Databricks recommends that you review Security Best Practices for S3 for guidance around protecting the data in your bucket from unwanted access.

Step 1: Create an S3 bucket

  1. Log into your AWS Console as a user with administrator privileges and go to the S3 service.

  2. Create an S3 bucket. See Create a Bucket in the AWS documentation.

    Important

    • The S3 bucket must be in the same AWS region as the Databricks deployment.
    • Databricks recommends as a best practice that you use an S3 bucket that is dedicated to Databricks, unshared with other resources or services.

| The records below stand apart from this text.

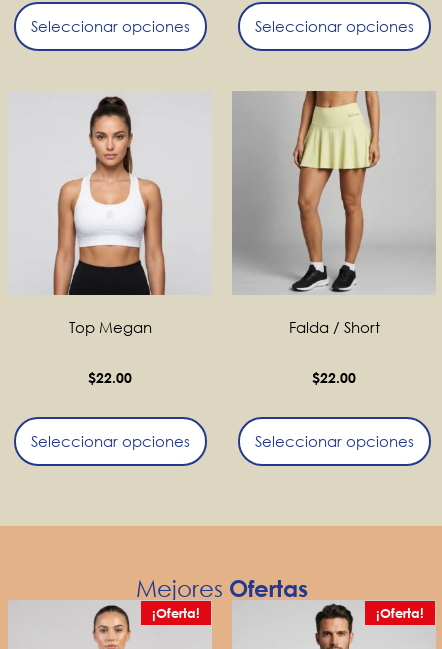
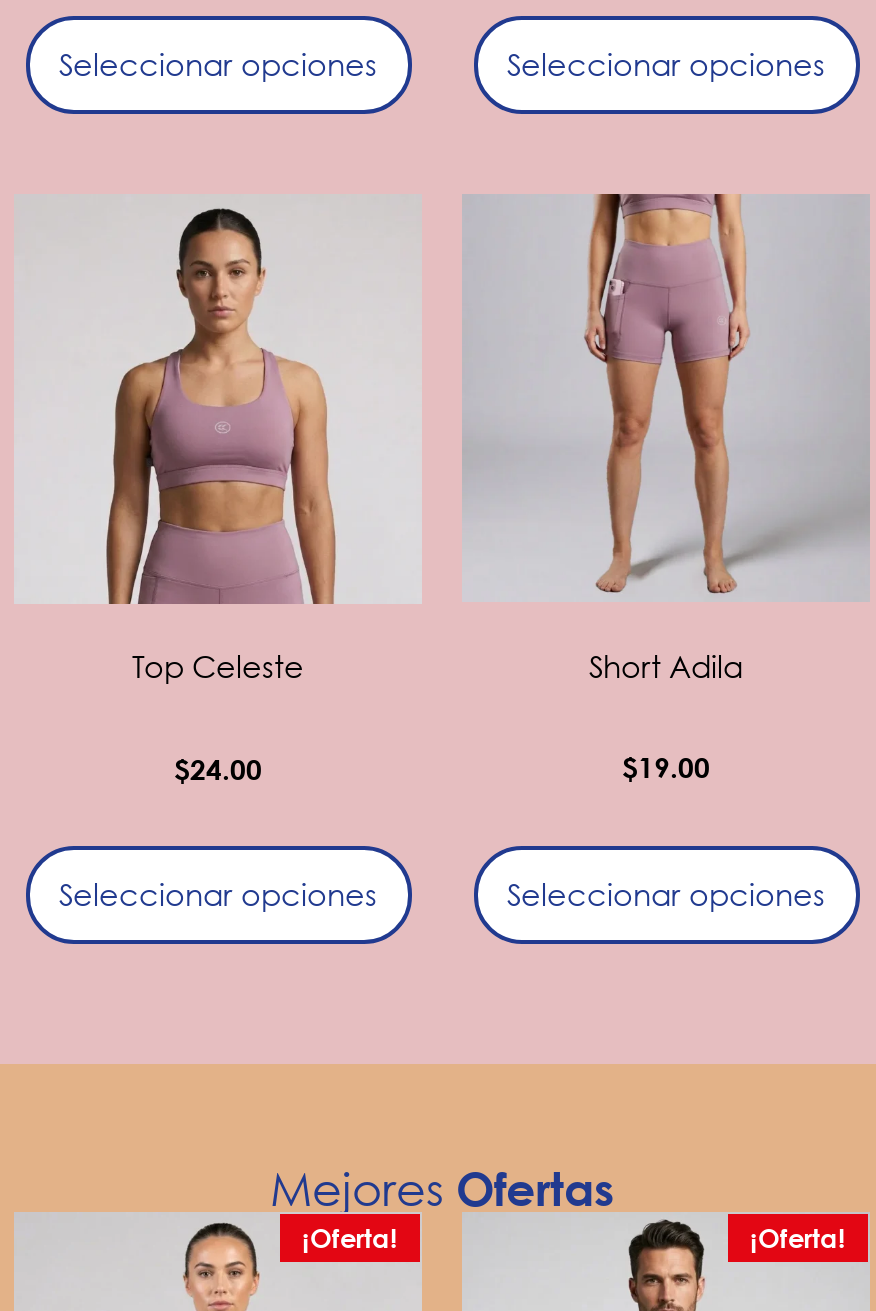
- [image]
- Falda / Short
+ [image]
+ Short Adila

- [image]
- Top Megan
+ [image]
+ Top Celeste

- $22.00
+ $24.00

- $22.00
+ $19.00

Step 2: Apply bucket policy (workspace creation only)

Note

This step is necessary only if you are setting up root storage for a new workspace that you create with the Account API. Skip this step if you are setting up storage for log delivery.

  1. In the AWS Console, go to the S3 service.

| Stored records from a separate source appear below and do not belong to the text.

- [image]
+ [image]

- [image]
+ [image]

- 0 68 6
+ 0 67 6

  2. Click the bucket name.

  3. Click the Permissions tab.

  4. Click the Bucket Policy button.

    Bucket policy button
  5. Copy and modify this bucket policy. Replace <s3-bucket-name> with the S3 bucket name:

    Note

    If you are creating your storage configuration using the account console, you can also generate the bucket policy directly from the Add Storage Configuration dialog. See Manage storage configurations using the account console (E2).

       {
         "Version": "2012-10-17",
         "Statement": [
           {
             "Sid": "Grant Databricks Access",
             "Effect": "Allow",
             "Principal": {
               "AWS": "arn:aws:iam::414351767826:root"
             },
             "Action": [
               "s3:GetObject",
               "s3:GetObjectVersion",
               "s3:PutObject",
               "s3:DeleteObject",
               "s3:ListBucket",
               "s3:GetBucketLocation"
             ],
             "Resource": [
               "arn:aws:s3:::<s3-bucket-name>/*",
               "arn:aws:s3:::<s3-bucket-name>"
             ]
           }
         ]
       }
    

Step 3: Set S3 object ownership (log delivery only)

Note

This step is necessary only if you are setting up storage for log delivery. Skip this step if you are setting up root storage for a new workspace.

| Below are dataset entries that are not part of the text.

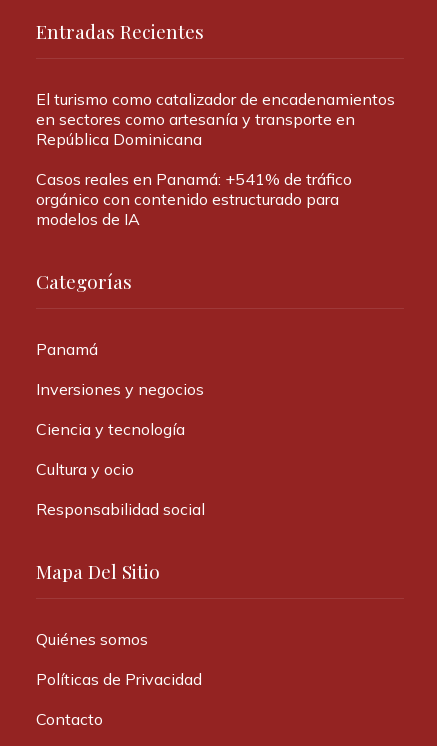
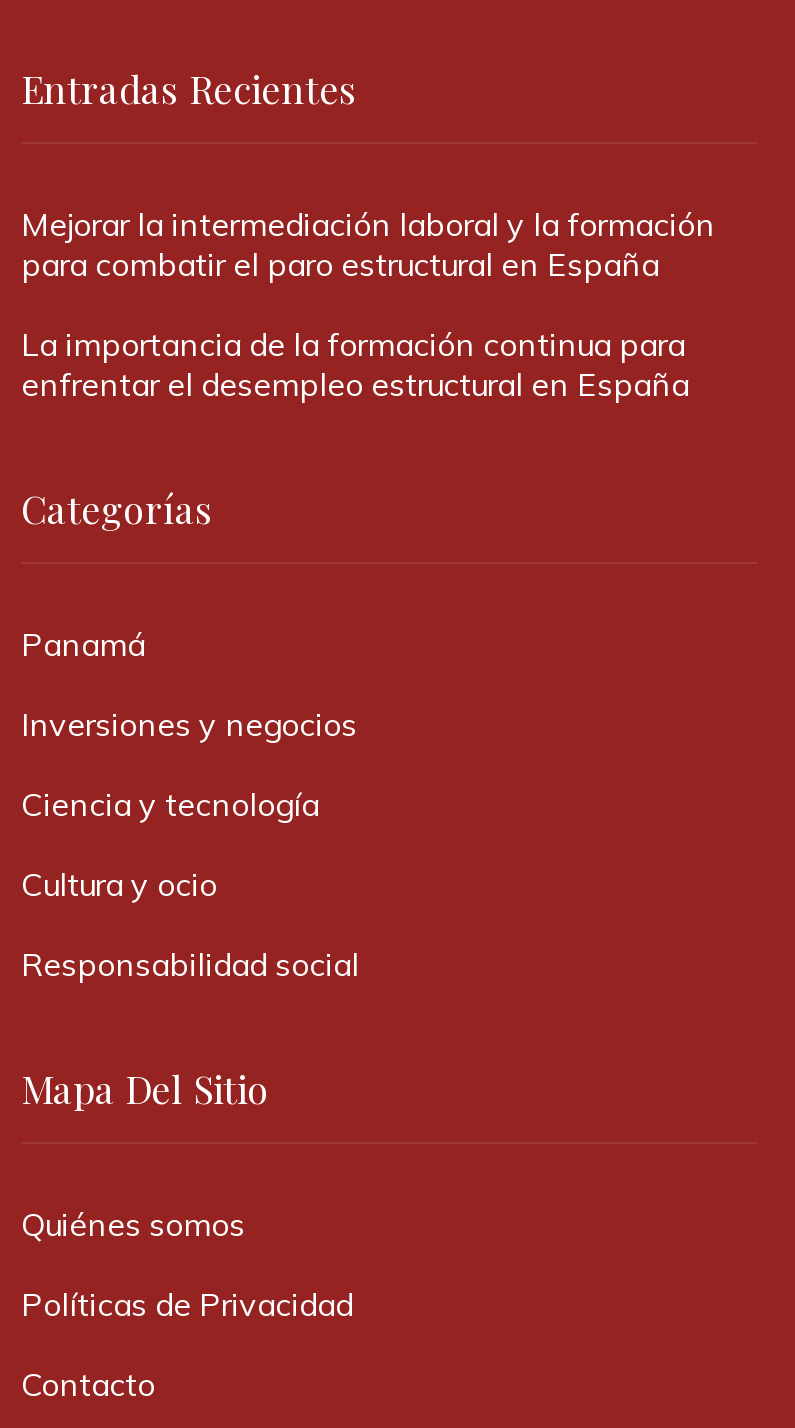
- El turismo como catalizador de encadenamientos
- en sectores como artesanía y transporte en
- República Dominicana
+ Mejorar la intermediación laboral y la formación
+ para combatir el paro estructural en España

- Casos reales en Panamá: +541% de tráfico
- orgánico con contenido estructurado para
- modelos de IA
+ La importancia de la formación continua para
+ enfrentar el desempleo estructural en España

Access to the logs depends on how you set up the S3 bucket. Databricks delivers logs to your S3 bucket with AWS’s built-in BucketOwnerFullControl Canned ACL so that account owners and designees can download the logs directly.

To support bucket ownership for newly-created objects, you must set your bucket’s S3 Object Ownership setting to the value Bucket owner preferred.

Important

If instead you set your bucket’s S3 Object Ownership setting to Object writer, new objects such as your logs remain owned by the uploading account, which is by default the IAM role that Databricks uses to access the bucket. This can make it difficult to access the logs, because you cannot access them from the AWS console or automation tools that you authenticated with as the bucket owner.

Resolve validation failures

Bucket policy permissions can take a few minutes to propagate. Retry this procedure if validation fails due to permissions.